Repairing broken physicians. In a meeting I was recently attending, a question was asked whether we have different standards for terminating physicians with behavioral problems or substance abuse than we do for terminating other health care workers for the same problems. The reality is that I think we probably do and part of this is because of the enormous societal investment in those physicians. To create an analogy, if you have a broken handle on a screw driver that cost $2, you buy a new screw driver and don’t pay the cost of repairing it. On the other hand, if you have a broken handle on an airplane that costs $1.2 million, you repair the handle rather than throwing out the entire plane. If society invests $1.2 million to create a physician who then develops alcoholism, one can make the argument that hospitals have a societal obligation to first attempt to cure the physician and return him or her to practice when/if safe to do so rather than permanently end that physician’s career. Like it or not, hospitals will often put broken physicians on leave and attempt to rehabilitate them for infractions that would result in an unskilled employee being terminated – it is not necessarily fair but it is an economic reality. On the other hand, if an airplane has a critical mechanical flaw that puts it in continuous danger of crashing, you decommission that airplane – physicians with critical flaws should similarly be decommissioned.

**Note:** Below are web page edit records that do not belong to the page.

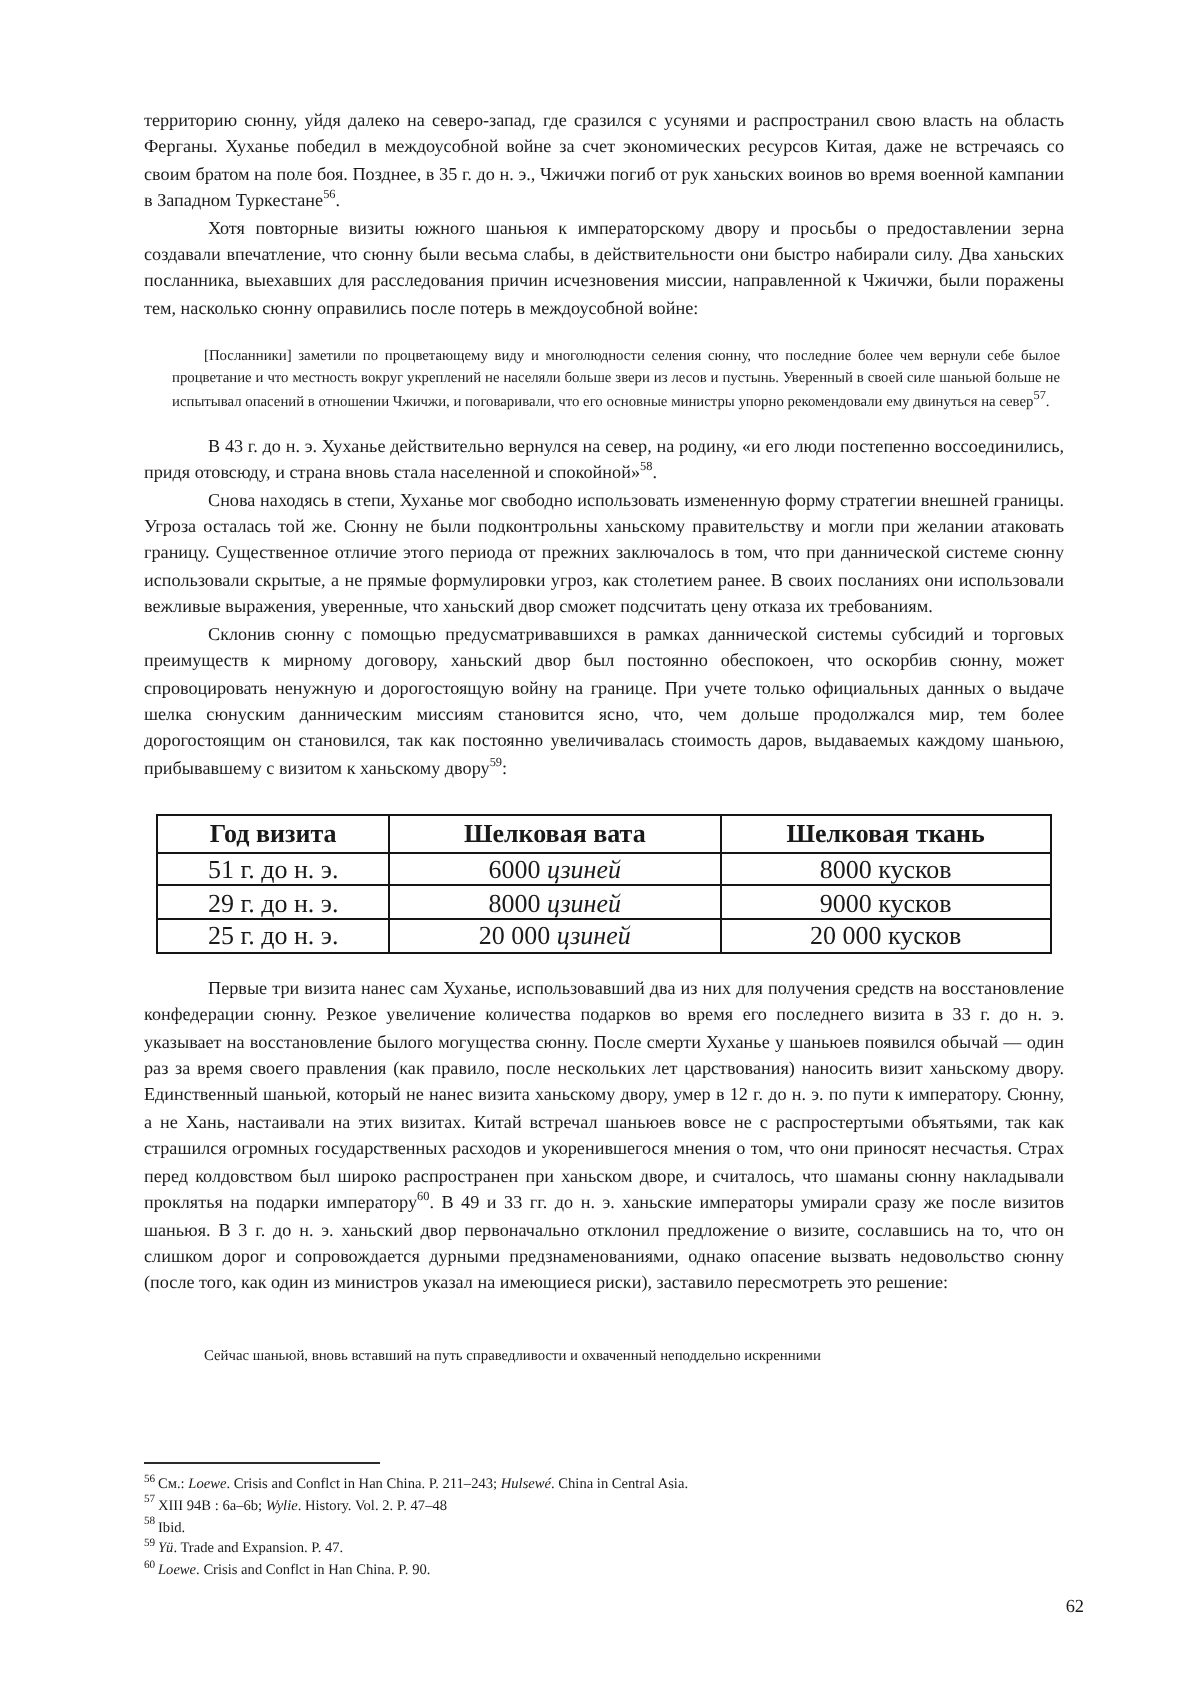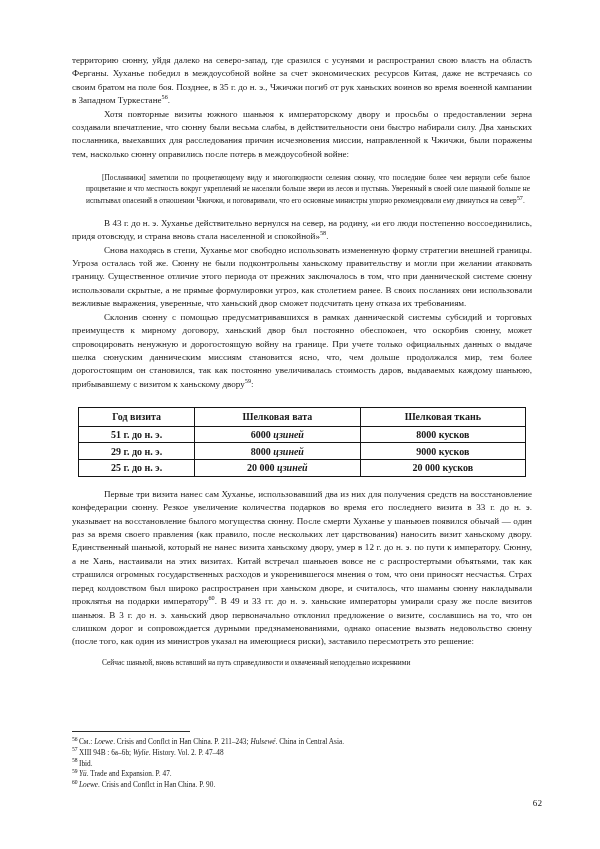"Год визита" table.silk-table { font-size: 10px -> 13px }
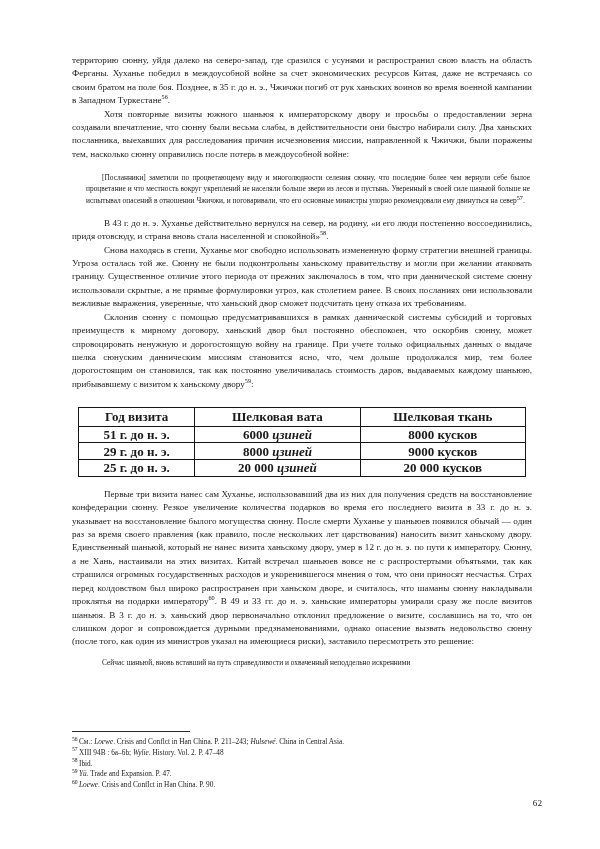"51 г. до н. э." table.silk-table th, table.silk-table td { font-weight: bold -> normal }
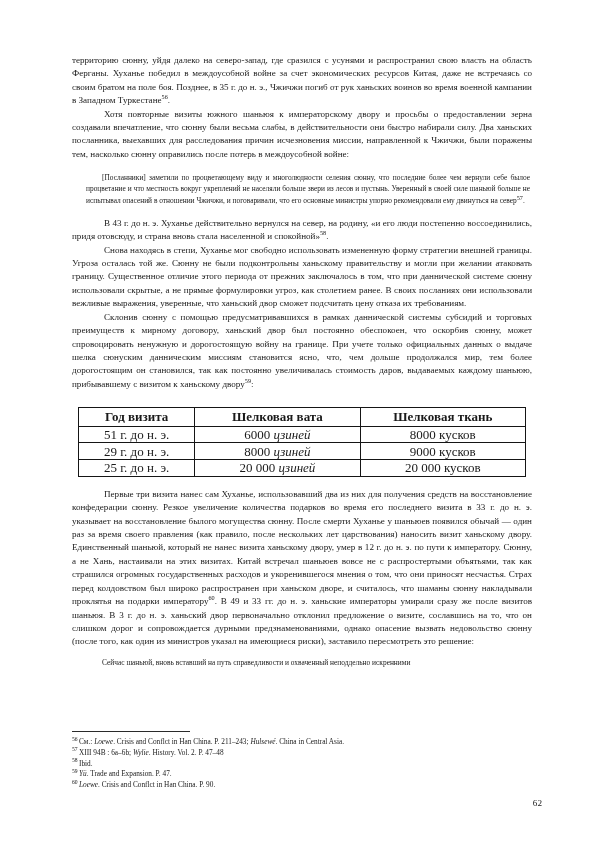"Сейчас шаньюй, вновь вставший на" .quote-block.tail { margin-top: 8px -> 23px }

Discussions about the cost of training physicians usually center around the cost to the individual physician and often stop at the average debt of a graduating medical student. But beyond medical student debt, there is a much larger cost that is not paid directly by the doctor but is paid more broadly by the institutions that provide scholarships, by the citizens who pay state and federal taxes, by direct salary costs of residents who cannot bill for their services, and by the indirect costs to hospitals to train residents.